=== Begin Enclosure ===
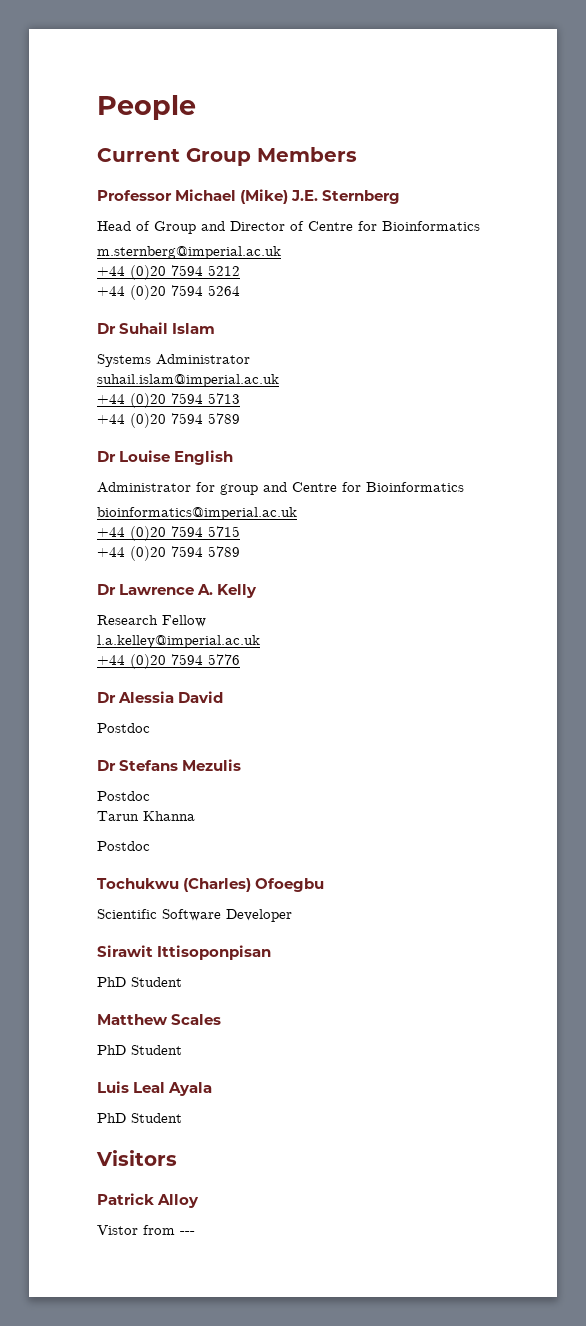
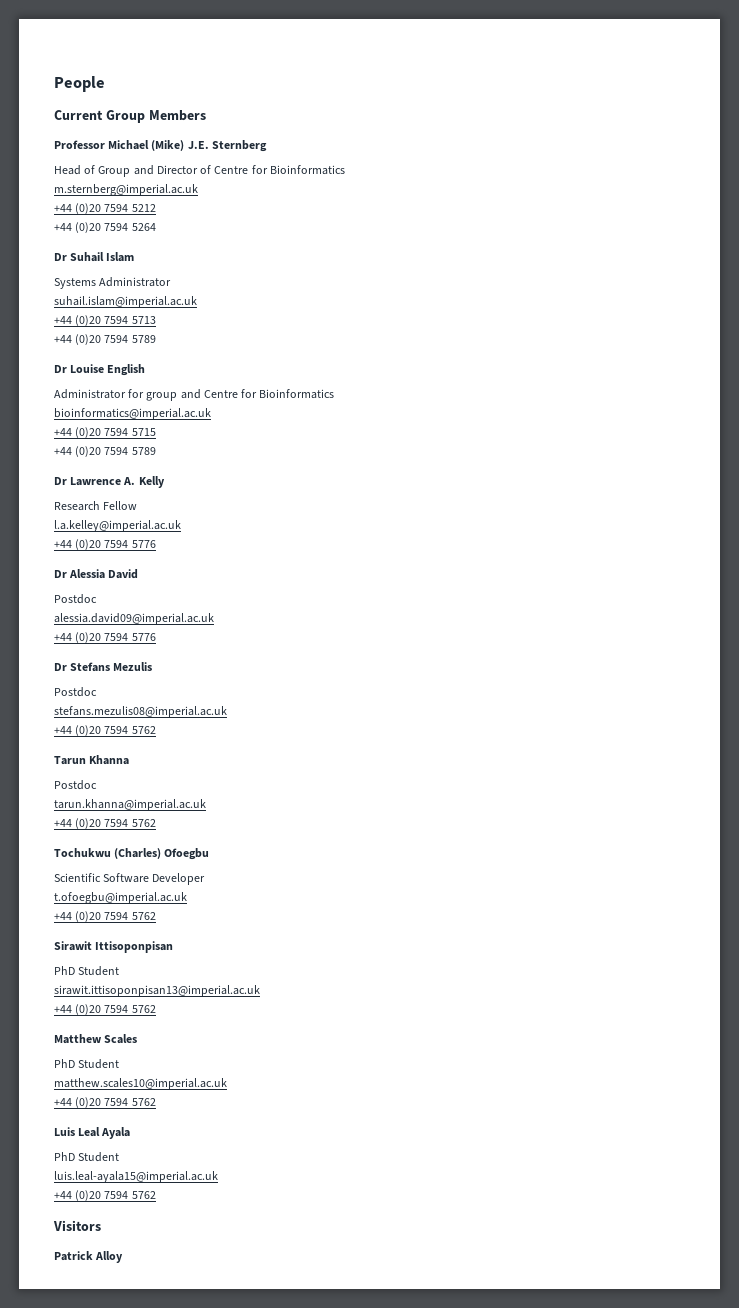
(150, 728) none -> [54,613,214,625] [54,632,156,643] // alessia.david09@imperial.ac.uk // +44 (0)20 7594 5776
[97,811,195,821] [97,841,150,851] Tarun Khanna // Postdoc -> [54,706,227,718] [54,725,156,736] [54,755,130,765] [54,780,97,790] [54,799,206,811] [54,818,156,829] stefans.mezulis08@imperial.ac.uk // +44 (0)20 7594 5762 // Tarun Khanna // Postdoc // tarun.khanna@imperial.ac.uk // +44 (0)20 7594 5762
(292, 915) none -> [54,892,187,904] [54,911,156,922] // t.ofoegbu@imperial.ac.uk // +44 (0)20 7594 5762
(182, 982) none -> [54,985,260,997] [54,1004,156,1015] // sirawit.ittisoponpisan13@imperial.ac.uk // +44 (0)20 7594 5762
(182, 1050) none -> [54,1078,227,1090] [54,1097,156,1108] // matthew.scales10@imperial.ac.uk // +44 (0)20 7594 5762
(182, 1118) none -> [54,1171,218,1183] [54,1190,156,1201] // luis.leal-ayala15@imperial.ac.uk // +44 (0)20 7594 5762
[97,1225,195,1235] // Vistor from --- -> (124, 1257) none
=== End Enclosure ===
Except for the pictures, please retype the listing above exactly.

> Answer
(150, 728) none -> [54,613,214,625] [54,632,156,643] // alessia.david09@imperial.ac.uk // +44 (0)20 7594 5776
[97,811,195,821] [97,841,150,851] Tarun Khanna // Postdoc -> [54,706,227,718] [54,725,156,736] [54,755,130,765] [54,780,97,790] [54,799,206,811] [54,818,156,829] stefans.mezulis08@imperial.ac.uk // +44 (0)20 7594 5762 // Tarun Khanna // Postdoc // tarun.khanna@imperial.ac.uk // +44 (0)20 7594 5762
(292, 915) none -> [54,892,187,904] [54,911,156,922] // t.ofoegbu@imperial.ac.uk // +44 (0)20 7594 5762
(182, 982) none -> [54,985,260,997] [54,1004,156,1015] // sirawit.ittisoponpisan13@imperial.ac.uk // +44 (0)20 7594 5762
(182, 1050) none -> [54,1078,227,1090] [54,1097,156,1108] // matthew.scales10@imperial.ac.uk // +44 (0)20 7594 5762
(182, 1118) none -> [54,1171,218,1183] [54,1190,156,1201] // luis.leal-ayala15@imperial.ac.uk // +44 (0)20 7594 5762
[97,1225,195,1235] // Vistor from --- -> (124, 1257) none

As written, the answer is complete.